[erlang-questions] Module dependencies - from newbie
Ladislav Lenart
lenartlad@REDACTED
Tue Apr 29 17:15:51 CEST 2008
Francis Stephens wrote:
> I am currently having a problem finding a good way to manage some module
> dependencies.
>
> I have a single module which called 'formula'. It looks very similar to
> the core dict module which allows users to create, query and modify
> their dict datastructures. My formula module allows users to create,
> query and modify boolean formula.
>
> However, I am currently experimenting with different internal data
> structures for the formula module and would like to be able to swap them
> in and out of my program easily. Currently there are a number of
> different modules which make function calls to the formula module and it
> seems that I would have to go and edit each function prefix for every call.
>
> My current options seem to be to me
>
> 1: Add a macro which will change the prefix for me at compile time.

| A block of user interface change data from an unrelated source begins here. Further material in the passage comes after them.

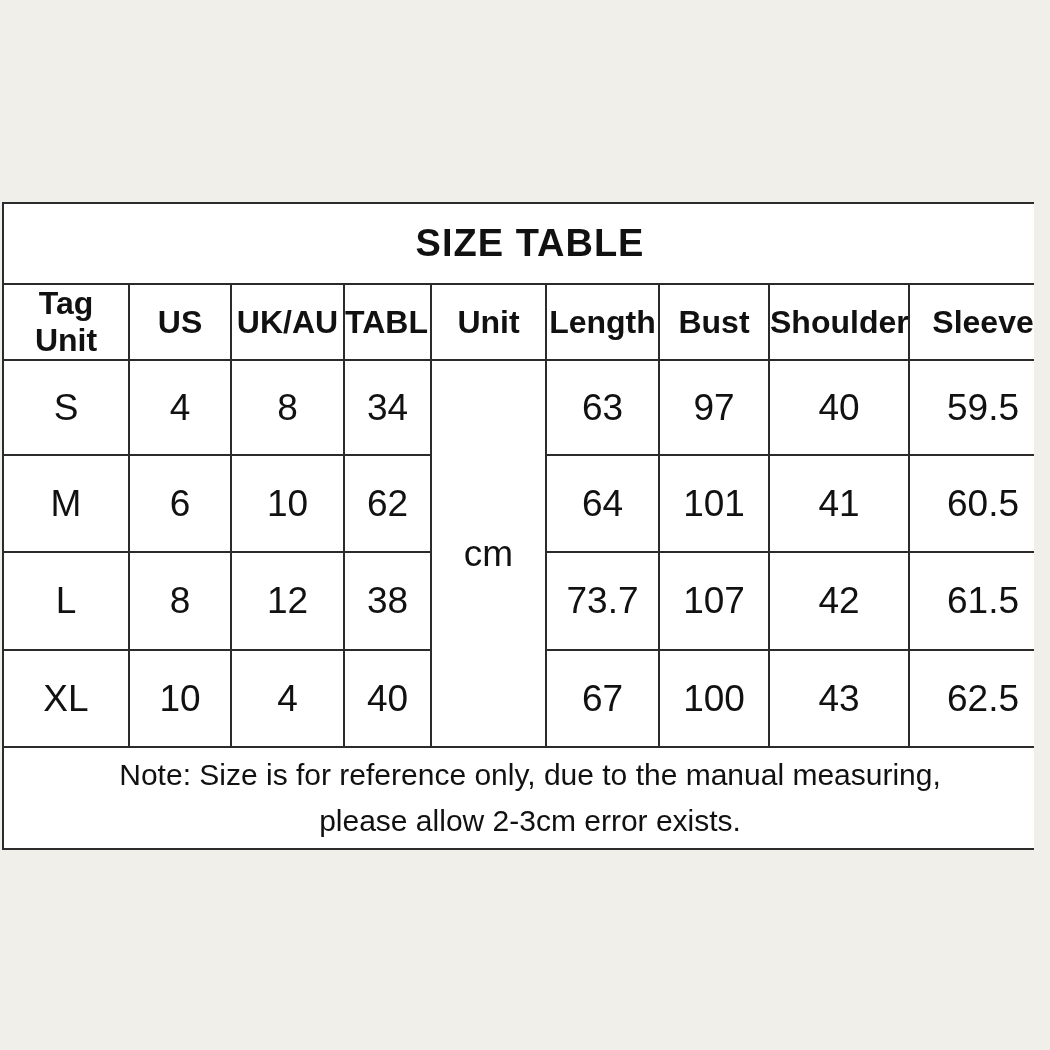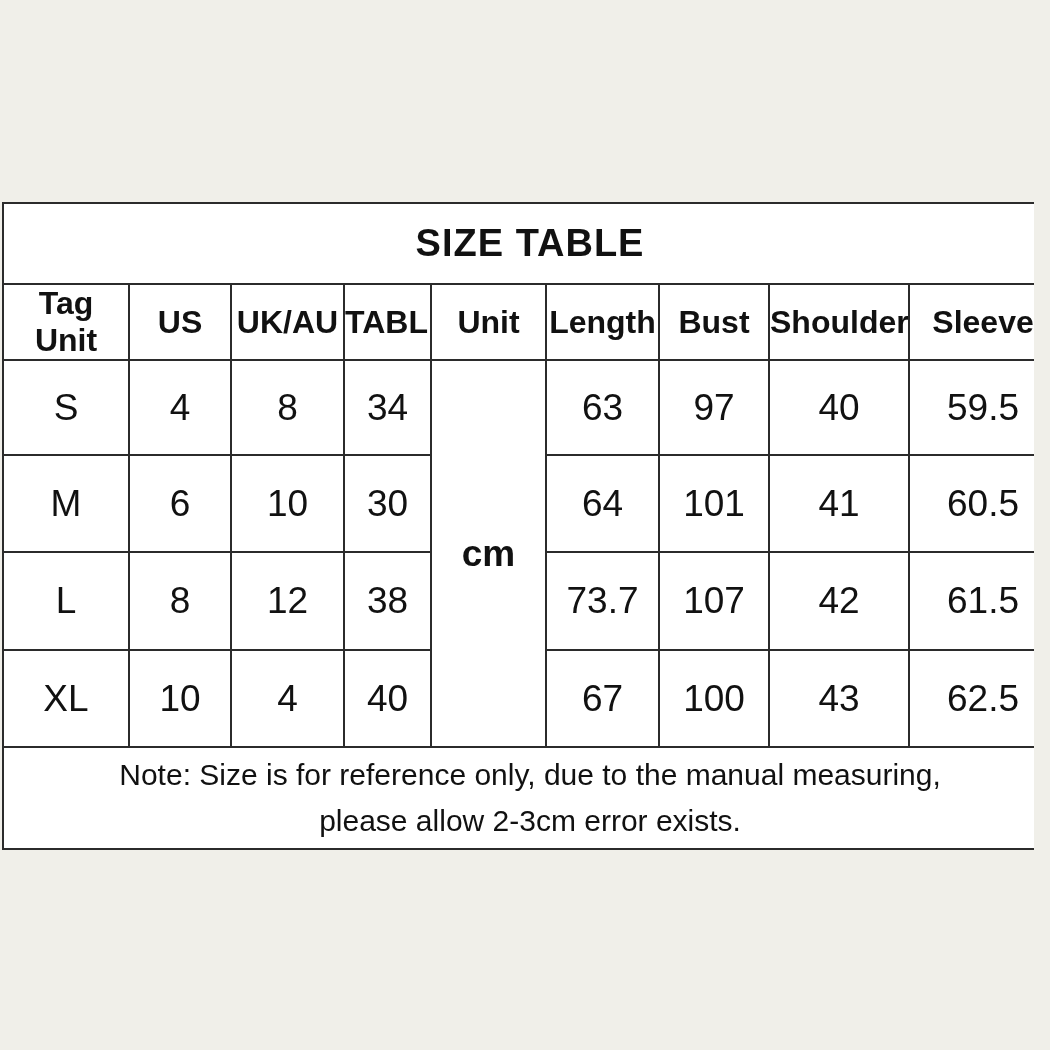"30" td.data-cell { text: 30 -> 62 }
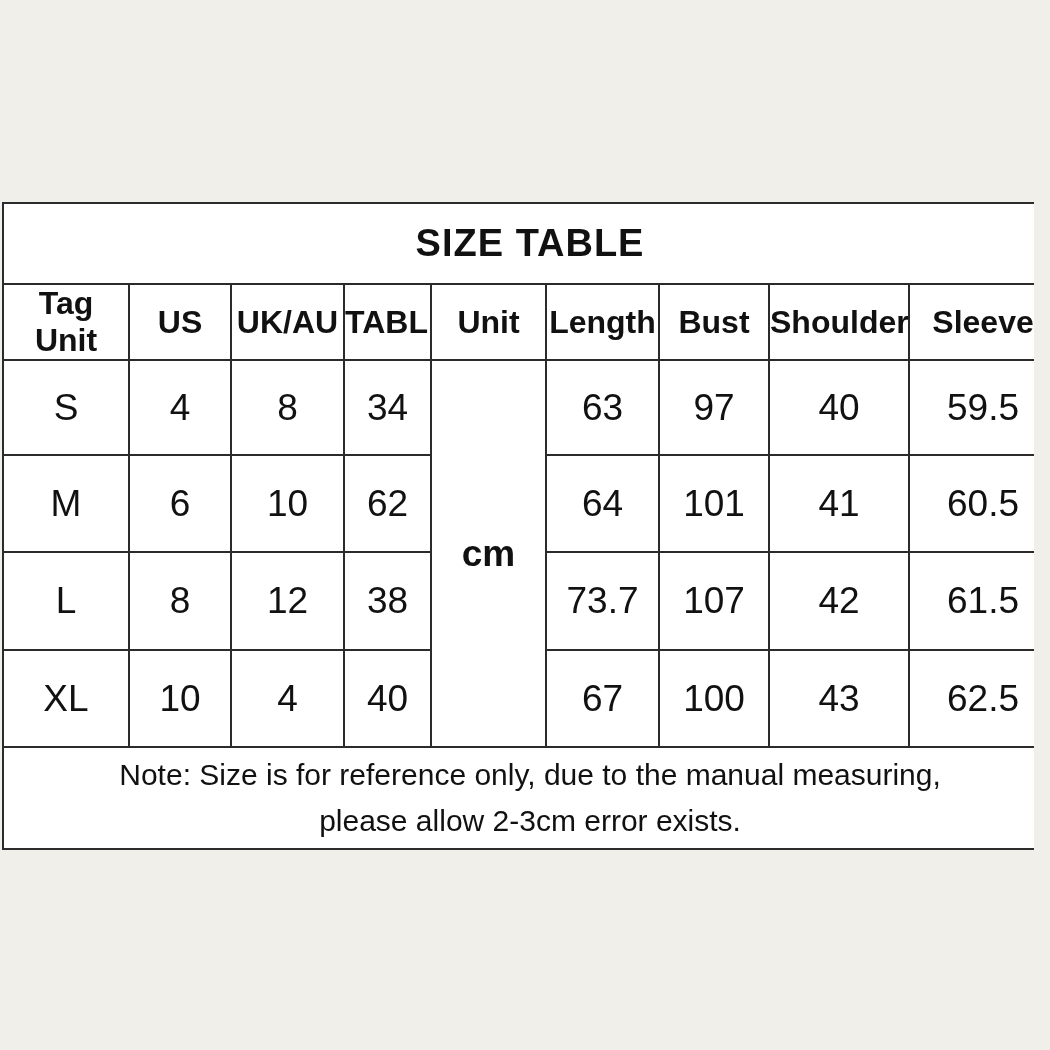"cm" .unit-cell { font-weight: 700 -> 400 }
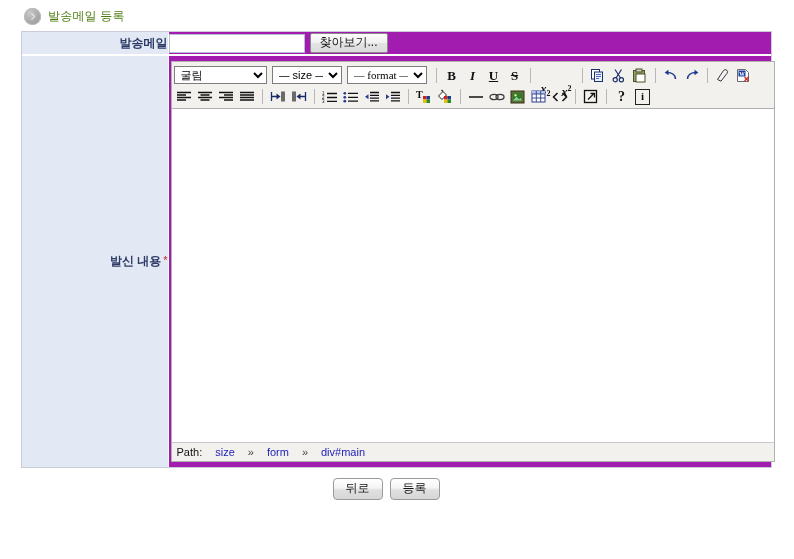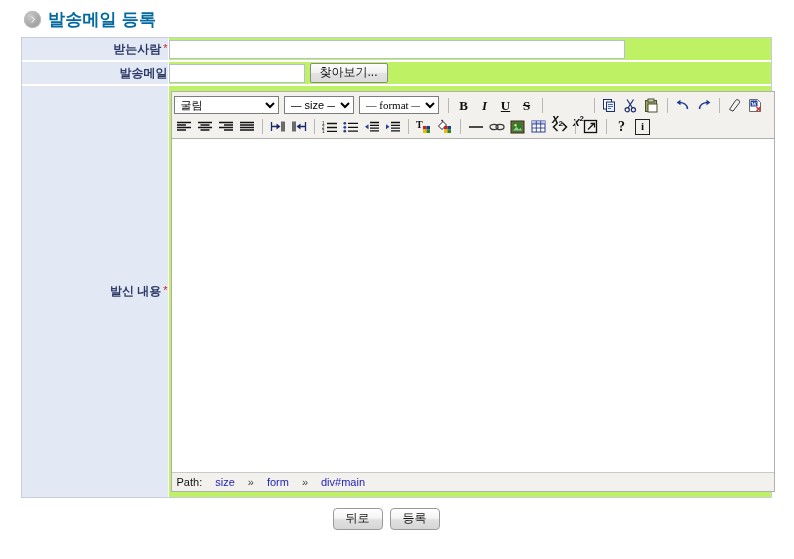"발송메일 등록" .page-title { color: #0369a1 -> #4d7c0f; font-size: 17px -> 12px; font-weight: bold -> normal }
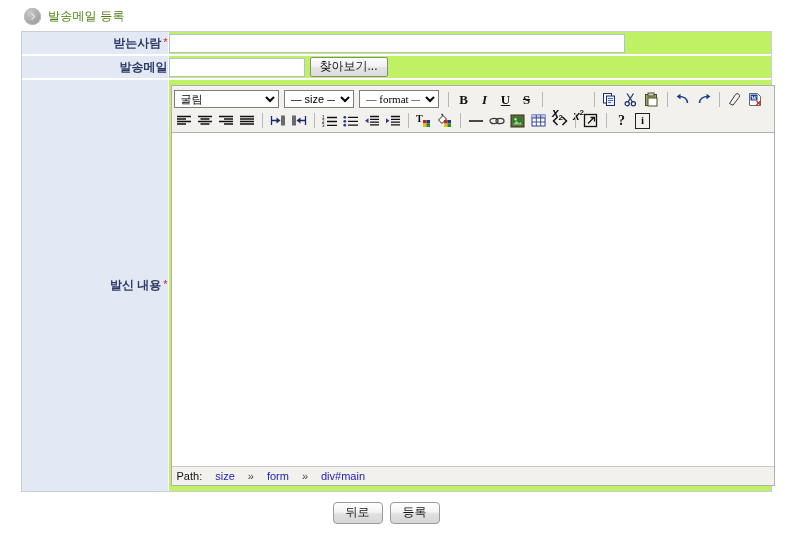"받는사람 *" tr { html: <tr> <td> <span>받는사람</span><span>*</span> </td> <td> <input> </td> </tr> -> none }
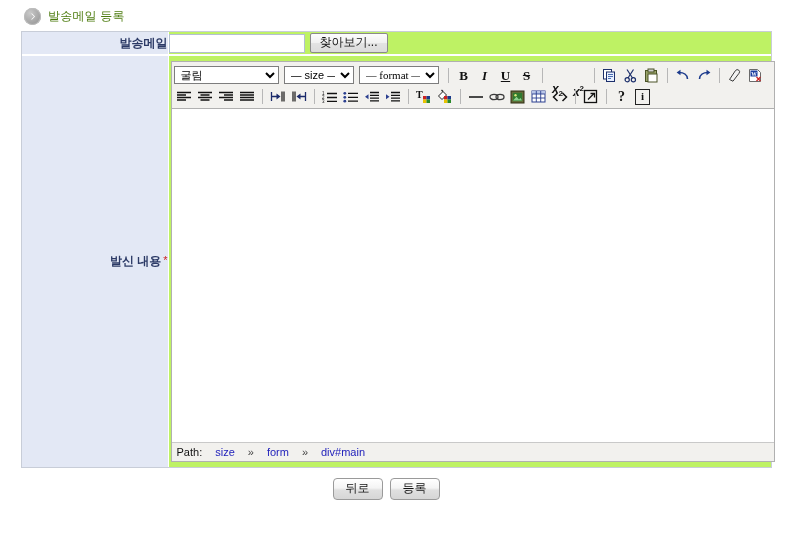"찾아보기..." td.fld { background: #bef264 -> #a21caf }
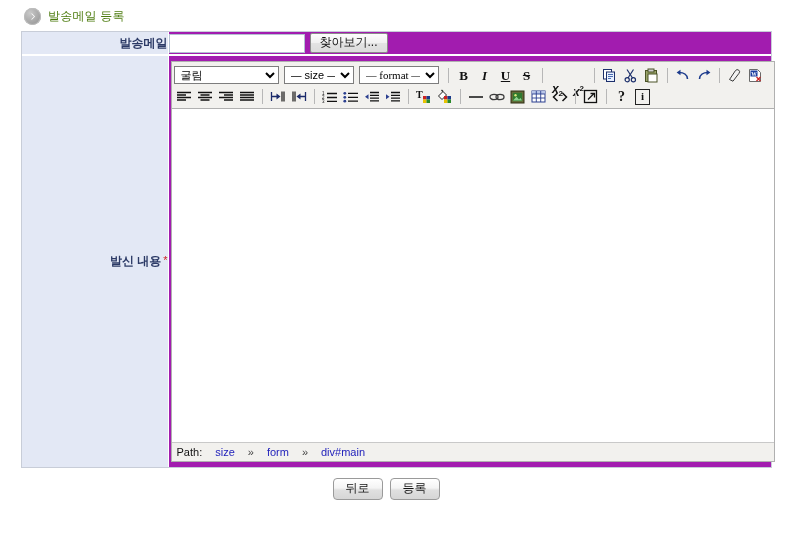"굴림" select.font-sel { width: 105px -> 93px }
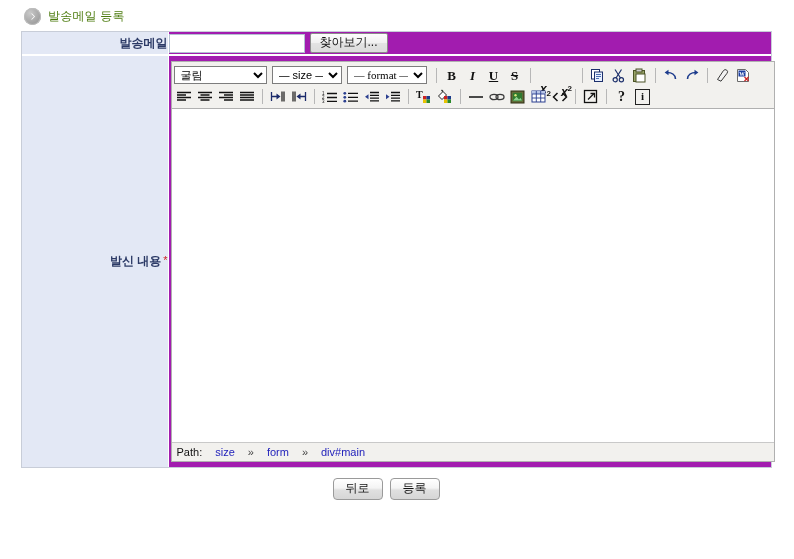"x2" .tb-btn .sup { font-family: Liberation Sans, sans-serif -> Liberation Serif, serif }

> 2: Write each prefix as a Variable (Prefix:fun()) and pass in the
> appropriate module with each function call. I believe those calls are
> significantly slower than non-variable prefixed function calls.
>
> 3: reorganise my code in a more sensible way.
>
> Currently I am still thinking about the code organisation in a very OO
> way and if there is a good Erlang approach to this kind of problem I
> would love to learn about it.
Hello,
I am not sure I understood you correctly so I rephrase your question using
an example:
You are about to write a module M that uses a dictionary as part of its internal
structure. Erlang library already provides two dictionary implementations: dict
and orddict. You want to make it easy for M to change from one to another providing
that both dictionary modules have the same interface (so the only changing bit
is the module name).
If your problem is similar to the one described above, I usually solve it with
macro because I am really interesting only in one implementation at a time.
If you want to use both implementations at the same time however, I would suggest
that part of the internal data representation associated with module M is a
dictionary module name and dictionary related functions are invoked using it.
I wouldn't worry about slowness until it is measured that it is the bottleneck.